# EXTRACTED INFORMATION:
_____

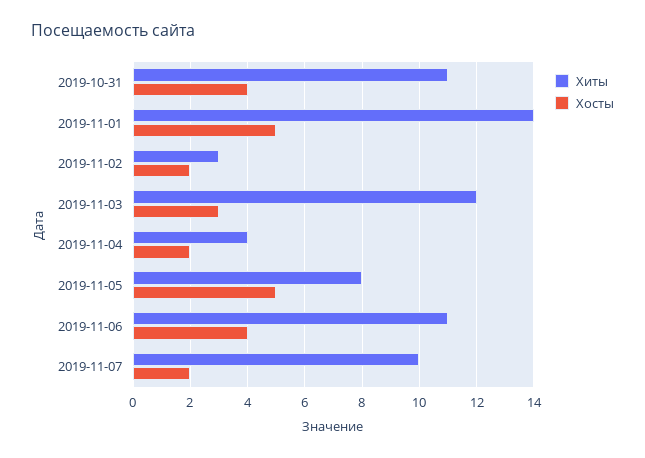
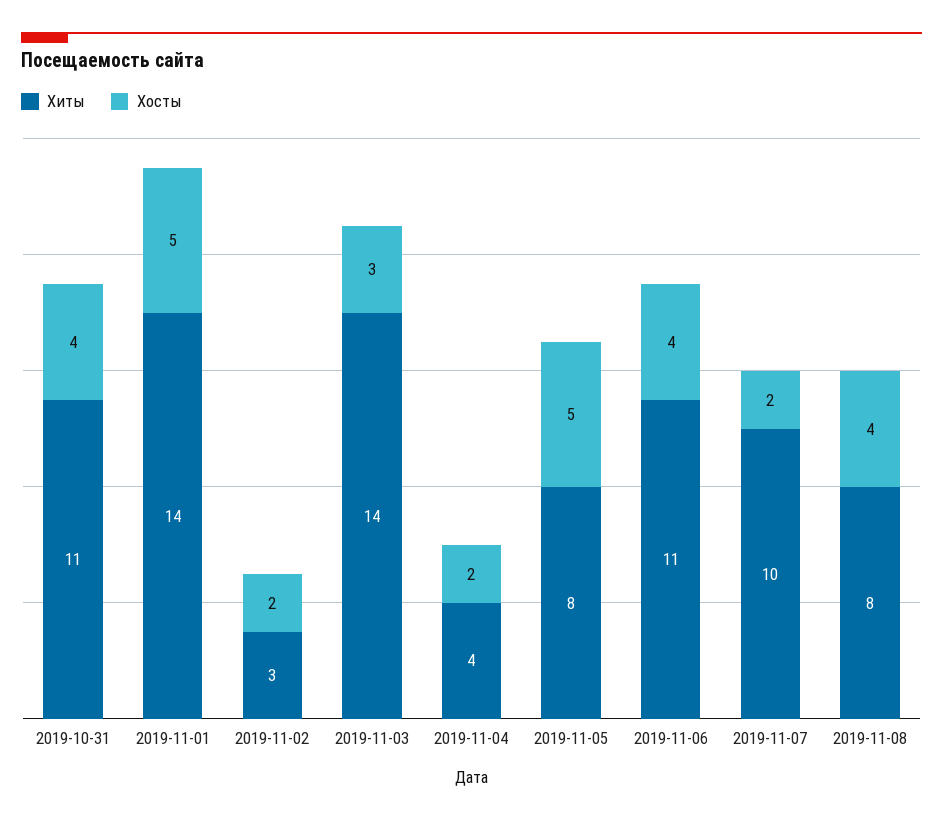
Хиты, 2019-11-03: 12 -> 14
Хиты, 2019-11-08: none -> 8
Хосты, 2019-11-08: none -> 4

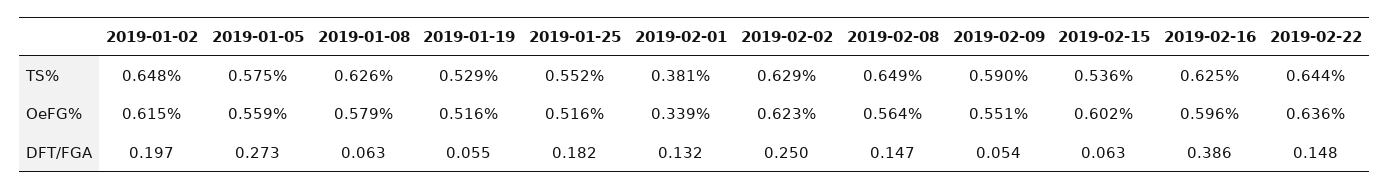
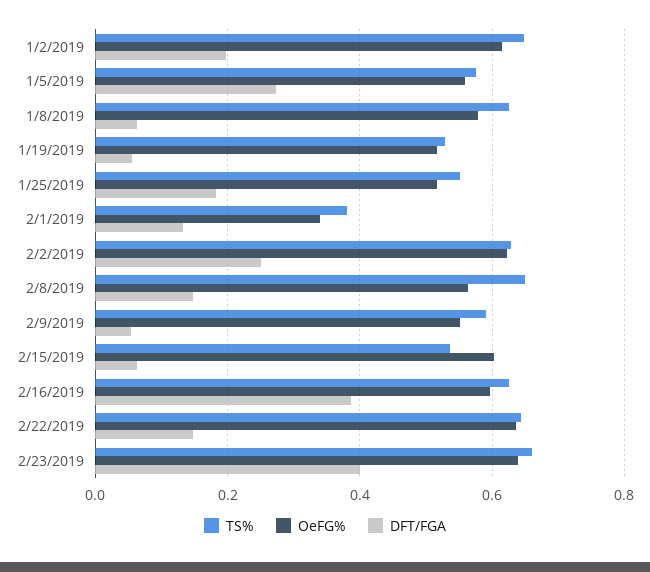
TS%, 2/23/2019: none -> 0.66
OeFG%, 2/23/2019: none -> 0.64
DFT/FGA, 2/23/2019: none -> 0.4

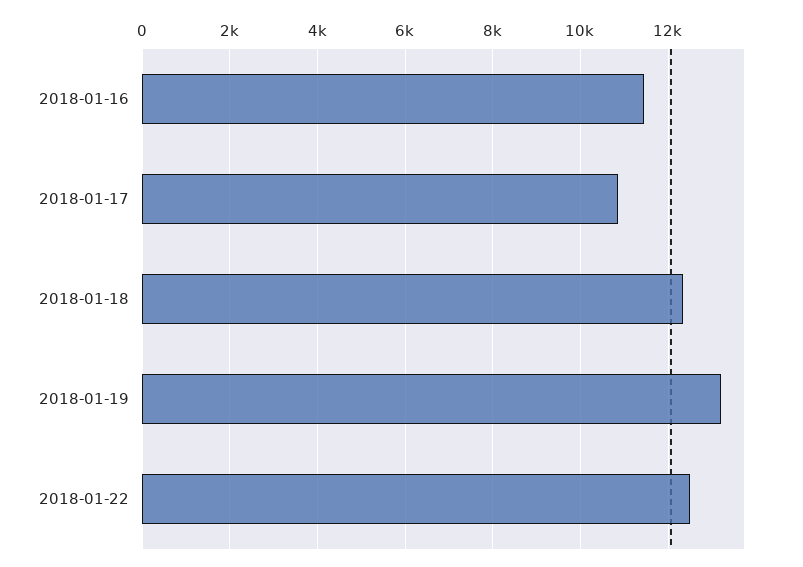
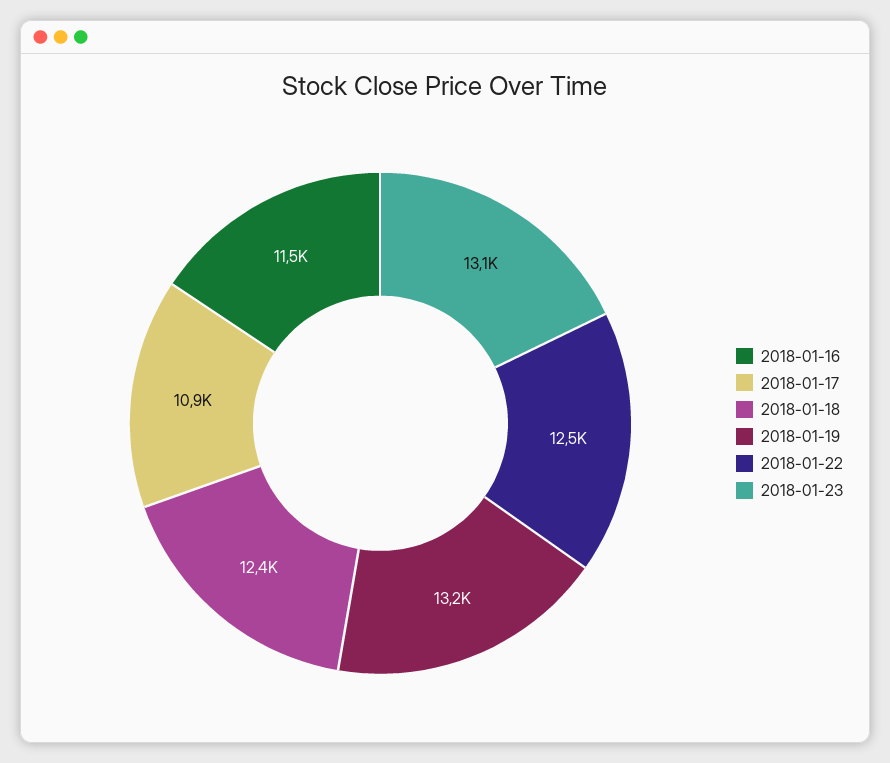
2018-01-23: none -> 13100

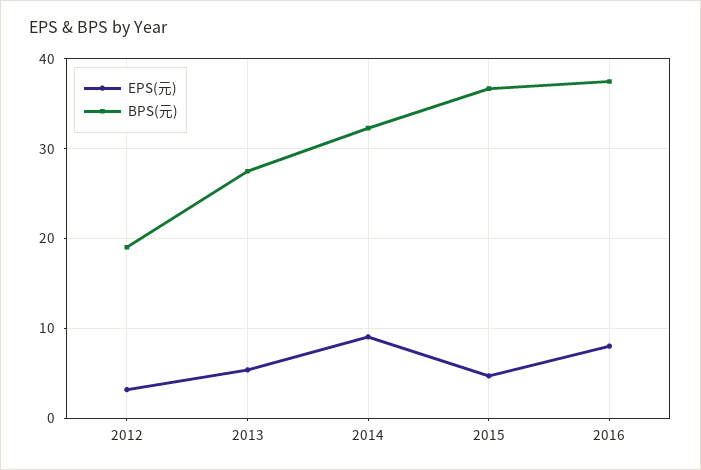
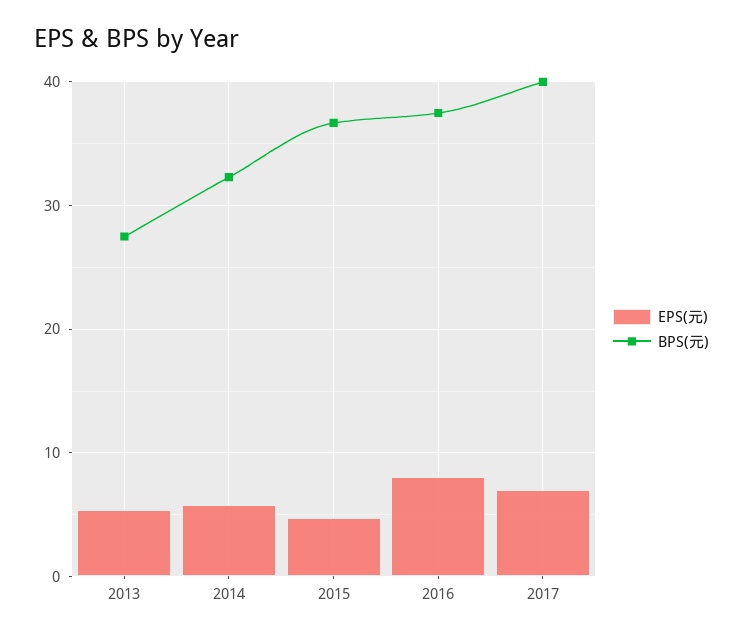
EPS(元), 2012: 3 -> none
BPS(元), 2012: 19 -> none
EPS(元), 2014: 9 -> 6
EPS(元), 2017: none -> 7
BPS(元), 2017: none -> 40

_____

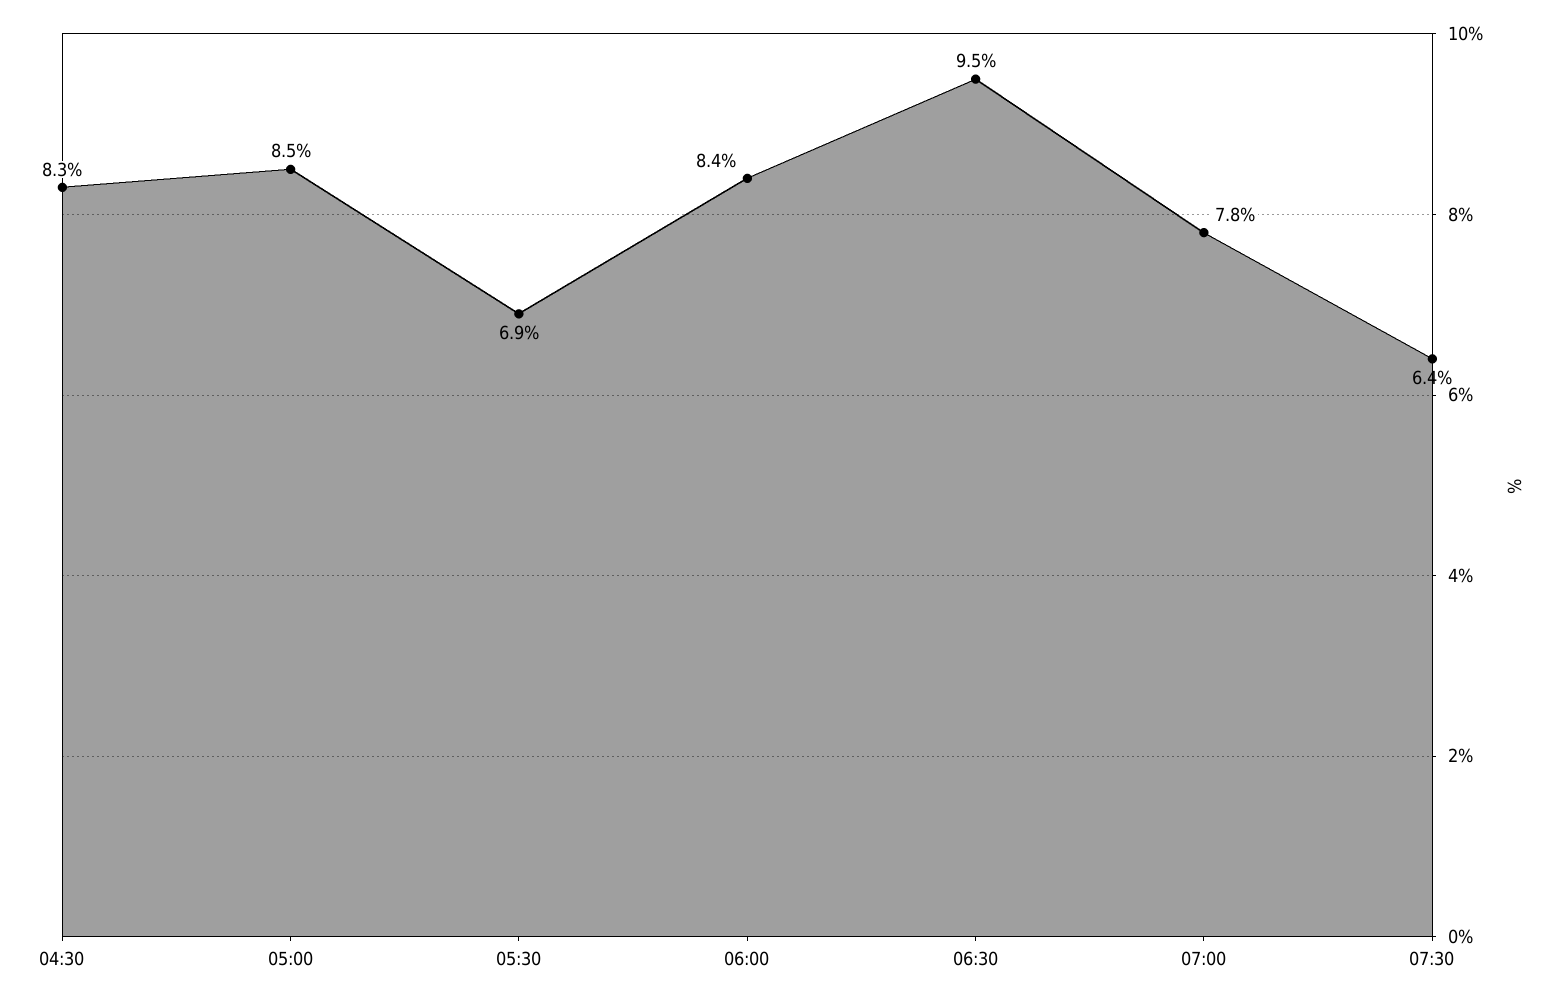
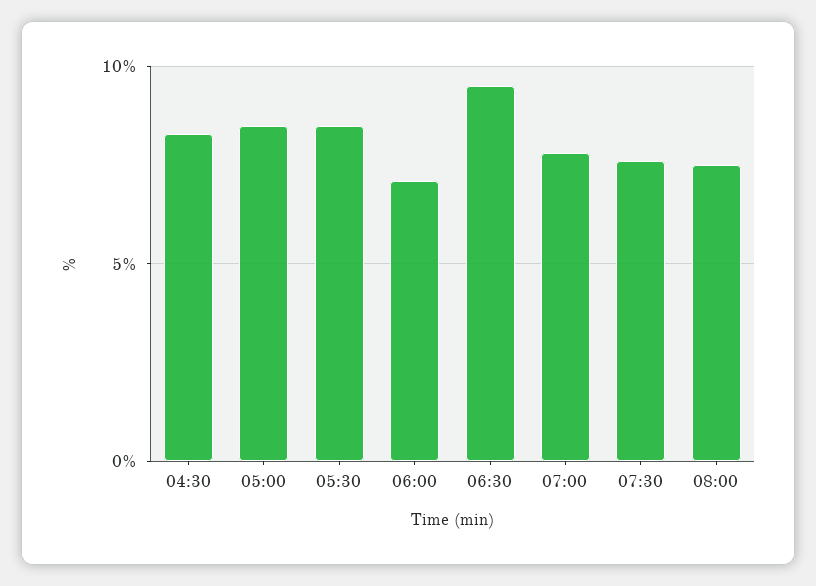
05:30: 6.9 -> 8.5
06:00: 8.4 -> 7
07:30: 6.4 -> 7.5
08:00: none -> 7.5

_____

# THE PROBLEM:
Please return the material above only from the line that holds "Хиты, 2019-11-03: 12 -> 14" through the line that holds "BPS(元), 2017: none -> 40", exactly as it stands, ends included and pictures omitted.

# TASK OUTPUT:
Хиты, 2019-11-03: 12 -> 14
Хиты, 2019-11-08: none -> 8
Хосты, 2019-11-08: none -> 4

TS%, 2/23/2019: none -> 0.66
OeFG%, 2/23/2019: none -> 0.64
DFT/FGA, 2/23/2019: none -> 0.4

2018-01-23: none -> 13100

EPS(元), 2012: 3 -> none
BPS(元), 2012: 19 -> none
EPS(元), 2014: 9 -> 6
EPS(元), 2017: none -> 7
BPS(元), 2017: none -> 40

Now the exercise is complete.